• Task directions: Keeping every word and mark, copy all of the data.

• User interface change data:
• • • •

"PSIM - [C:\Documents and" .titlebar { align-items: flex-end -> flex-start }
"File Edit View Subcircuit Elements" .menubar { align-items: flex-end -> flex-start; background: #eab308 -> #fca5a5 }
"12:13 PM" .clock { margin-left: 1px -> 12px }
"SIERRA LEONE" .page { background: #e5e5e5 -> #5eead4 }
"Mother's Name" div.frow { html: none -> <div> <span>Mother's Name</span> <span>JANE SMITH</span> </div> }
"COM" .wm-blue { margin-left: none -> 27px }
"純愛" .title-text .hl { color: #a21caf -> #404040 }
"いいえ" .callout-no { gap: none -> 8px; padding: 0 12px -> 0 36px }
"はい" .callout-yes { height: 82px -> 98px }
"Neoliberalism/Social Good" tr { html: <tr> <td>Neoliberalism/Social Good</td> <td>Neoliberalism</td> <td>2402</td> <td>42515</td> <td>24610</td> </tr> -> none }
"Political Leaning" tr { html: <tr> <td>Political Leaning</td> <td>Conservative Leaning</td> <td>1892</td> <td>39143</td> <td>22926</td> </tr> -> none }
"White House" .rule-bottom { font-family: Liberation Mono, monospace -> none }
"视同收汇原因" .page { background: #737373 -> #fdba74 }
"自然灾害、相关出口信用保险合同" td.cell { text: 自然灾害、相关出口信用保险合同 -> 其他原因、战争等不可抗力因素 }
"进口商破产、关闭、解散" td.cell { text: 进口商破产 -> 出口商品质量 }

• • • •

• Task result:
"PSIM - [C:\Documents and" .titlebar { align-items: flex-end -> flex-start }
"File Edit View Subcircuit Elements" .menubar { align-items: flex-end -> flex-start; background: #eab308 -> #fca5a5 }
"12:13 PM" .clock { margin-left: 1px -> 12px }
"SIERRA LEONE" .page { background: #e5e5e5 -> #5eead4 }
"Mother's Name" div.frow { html: none -> <div> <span>Mother's Name</span> <span>JANE SMITH</span> </div> }
"COM" .wm-blue { margin-left: none -> 27px }
"純愛" .title-text .hl { color: #a21caf -> #404040 }
"いいえ" .callout-no { gap: none -> 8px; padding: 0 12px -> 0 36px }
"はい" .callout-yes { height: 82px -> 98px }
"Neoliberalism/Social Good" tr { html: <tr> <td>Neoliberalism/Social Good</td> <td>Neoliberalism</td> <td>2402</td> <td>42515</td> <td>24610</td> </tr> -> none }
"Political Leaning" tr { html: <tr> <td>Political Leaning</td> <td>Conservative Leaning</td> <td>1892</td> <td>39143</td> <td>22926</td> </tr> -> none }
"White House" .rule-bottom { font-family: Liberation Mono, monospace -> none }
"视同收汇原因" .page { background: #737373 -> #fdba74 }
"自然灾害、相关出口信用保险合同" td.cell { text: 自然灾害、相关出口信用保险合同 -> 其他原因、战争等不可抗力因素 }
"进口商破产、关闭、解散" td.cell { text: 进口商破产 -> 出口商品质量 }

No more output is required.